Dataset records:
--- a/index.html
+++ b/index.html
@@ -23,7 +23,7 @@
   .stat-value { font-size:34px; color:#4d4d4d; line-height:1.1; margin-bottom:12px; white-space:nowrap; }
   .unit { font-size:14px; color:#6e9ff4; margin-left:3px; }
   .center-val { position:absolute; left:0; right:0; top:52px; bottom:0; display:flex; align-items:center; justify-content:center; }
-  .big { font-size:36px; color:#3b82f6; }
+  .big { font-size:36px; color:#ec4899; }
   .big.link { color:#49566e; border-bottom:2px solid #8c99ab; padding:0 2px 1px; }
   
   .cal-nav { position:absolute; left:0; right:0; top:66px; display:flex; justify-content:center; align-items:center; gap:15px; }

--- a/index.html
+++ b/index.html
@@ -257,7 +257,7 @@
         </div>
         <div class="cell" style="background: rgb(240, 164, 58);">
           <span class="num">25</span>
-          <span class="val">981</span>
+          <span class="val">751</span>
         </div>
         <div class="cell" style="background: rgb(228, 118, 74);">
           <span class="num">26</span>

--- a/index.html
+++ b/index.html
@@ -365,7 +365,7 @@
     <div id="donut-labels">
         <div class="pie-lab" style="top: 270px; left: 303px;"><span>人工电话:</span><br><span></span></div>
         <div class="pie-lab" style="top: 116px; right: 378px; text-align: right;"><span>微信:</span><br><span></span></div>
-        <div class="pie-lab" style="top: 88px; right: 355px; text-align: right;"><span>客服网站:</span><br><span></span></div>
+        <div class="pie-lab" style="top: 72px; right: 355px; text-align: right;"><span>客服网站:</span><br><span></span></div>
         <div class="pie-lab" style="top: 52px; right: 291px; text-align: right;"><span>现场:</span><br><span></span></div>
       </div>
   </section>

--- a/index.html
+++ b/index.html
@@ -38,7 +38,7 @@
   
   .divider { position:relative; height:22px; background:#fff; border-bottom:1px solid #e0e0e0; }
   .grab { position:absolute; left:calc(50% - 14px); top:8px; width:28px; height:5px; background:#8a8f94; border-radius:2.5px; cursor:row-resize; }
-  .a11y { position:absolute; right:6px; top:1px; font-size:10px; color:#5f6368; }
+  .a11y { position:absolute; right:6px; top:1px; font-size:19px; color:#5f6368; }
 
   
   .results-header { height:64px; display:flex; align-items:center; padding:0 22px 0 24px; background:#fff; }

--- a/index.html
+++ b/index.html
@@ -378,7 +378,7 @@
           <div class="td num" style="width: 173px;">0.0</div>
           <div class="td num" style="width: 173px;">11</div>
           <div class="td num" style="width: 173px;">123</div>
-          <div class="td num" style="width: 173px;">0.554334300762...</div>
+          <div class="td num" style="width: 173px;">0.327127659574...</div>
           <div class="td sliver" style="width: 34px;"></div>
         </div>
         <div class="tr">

Exercise description: Which lines in the records contain the word "border"? Copy each one.

Answer to the exercise:
   .big.link { color:#49566e; border-bottom:2px solid #8c99ab; padding:0 2px 1px; }
   .divider { position:relative; height:22px; background:#fff; border-bottom:1px solid #e0e0e0; }
   .grab { position:absolute; left:calc(50% - 14px); top:8px; width:28px; height:5px; background:#8a8f94; border-radius:2.5px; cursor:row-resize; }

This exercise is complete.